In short run market may move according to technical levels but in the long run it move along with economy and corporate earning.

Investments guru of world BENJAMIN GRAHAM says in short run stock market is voting machine and in the long run it is weighing machine.

We believe that there are ample opportunities available which can yield higher returns.

These have to un covered through research and meticulous stock selection.

In such scenario active portfolio management is likely to outperform passive strategies.

In India we will have good growth under insurance sector (particular ULIP) which will pump long term money in to Indian market.
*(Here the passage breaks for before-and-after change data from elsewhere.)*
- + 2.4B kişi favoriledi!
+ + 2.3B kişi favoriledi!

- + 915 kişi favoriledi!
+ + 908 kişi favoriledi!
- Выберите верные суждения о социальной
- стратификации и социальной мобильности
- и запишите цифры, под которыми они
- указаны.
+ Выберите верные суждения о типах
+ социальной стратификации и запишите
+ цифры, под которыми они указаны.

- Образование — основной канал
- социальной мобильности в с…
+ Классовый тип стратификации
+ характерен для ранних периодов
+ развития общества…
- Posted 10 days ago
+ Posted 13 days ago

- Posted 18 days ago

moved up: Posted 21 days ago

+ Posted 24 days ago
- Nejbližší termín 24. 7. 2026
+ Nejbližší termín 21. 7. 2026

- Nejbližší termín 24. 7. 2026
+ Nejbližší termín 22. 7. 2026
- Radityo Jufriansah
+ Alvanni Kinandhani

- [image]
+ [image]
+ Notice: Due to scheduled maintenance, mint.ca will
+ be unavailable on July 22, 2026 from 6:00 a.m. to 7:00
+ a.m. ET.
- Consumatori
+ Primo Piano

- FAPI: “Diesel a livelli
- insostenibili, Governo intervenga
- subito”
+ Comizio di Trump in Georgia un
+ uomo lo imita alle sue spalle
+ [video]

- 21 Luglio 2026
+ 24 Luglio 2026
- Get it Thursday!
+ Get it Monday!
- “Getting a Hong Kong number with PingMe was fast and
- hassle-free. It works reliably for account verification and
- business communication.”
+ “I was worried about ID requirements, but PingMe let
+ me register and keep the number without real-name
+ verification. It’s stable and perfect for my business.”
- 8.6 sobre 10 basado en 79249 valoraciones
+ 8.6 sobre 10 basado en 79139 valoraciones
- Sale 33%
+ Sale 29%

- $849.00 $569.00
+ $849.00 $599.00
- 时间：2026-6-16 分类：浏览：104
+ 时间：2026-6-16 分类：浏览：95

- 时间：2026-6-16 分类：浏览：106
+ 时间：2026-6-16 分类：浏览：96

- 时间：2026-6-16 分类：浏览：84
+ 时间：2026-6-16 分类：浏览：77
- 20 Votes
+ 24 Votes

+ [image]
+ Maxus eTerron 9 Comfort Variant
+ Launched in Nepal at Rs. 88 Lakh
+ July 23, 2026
Along with insurance sector online mutual fund will also help to tap the rural and urban money vary fast in long run.


Biggest Mistake Done By Common Investor Is,


They Don’t Buy When Stock Market Come Down At Value Buying Levels. 

If you want to manage your portfolio then you can subscribe in our portfolio management service.

You can also manage your hard earn money with our mutual fund portfolio management service.

We suggest investor our MID CAP PMS 1 AND 2 SERIES who has investment horizon of 1-2 years.

We suggest investor our 4ACE PMS who has investment horizon of 5 years or more.

CONCLUSION

So over all both on technical and fundamental arguments we believe this is not trend reversal and just a correction and trader and investor should find out value buying in market.